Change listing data
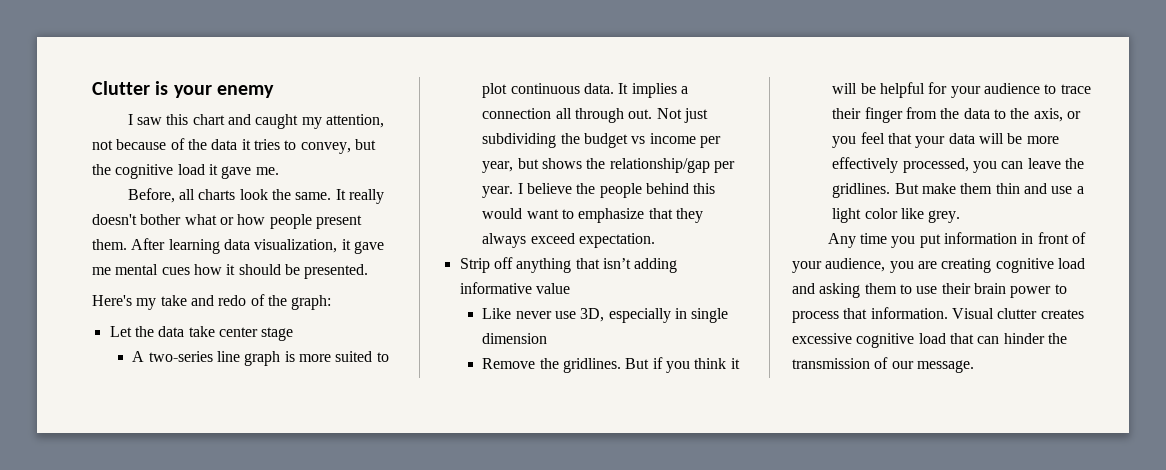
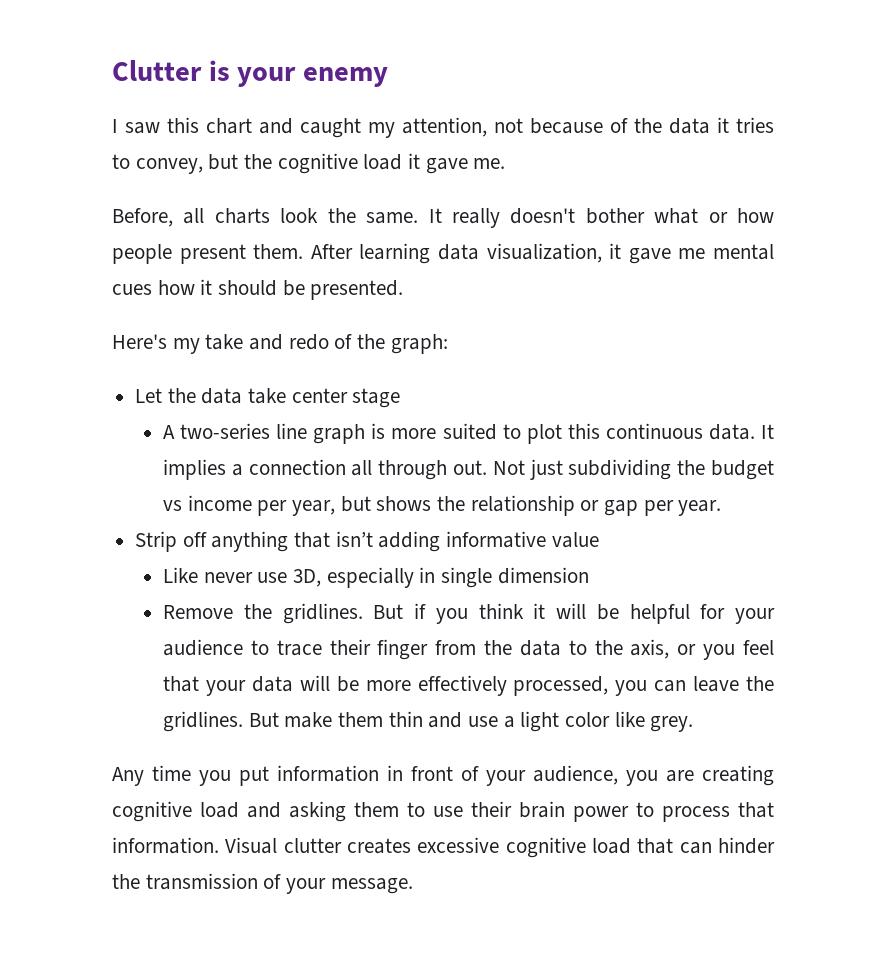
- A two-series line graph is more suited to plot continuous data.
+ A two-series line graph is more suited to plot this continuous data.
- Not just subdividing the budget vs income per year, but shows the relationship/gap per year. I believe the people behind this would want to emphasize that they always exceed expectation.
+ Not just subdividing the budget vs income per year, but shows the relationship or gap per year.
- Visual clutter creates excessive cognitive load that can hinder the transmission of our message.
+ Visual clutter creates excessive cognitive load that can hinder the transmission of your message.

What you will do: Only a number is wanted here: the tally of lines in the entries that include the word "series".

The completed task: 2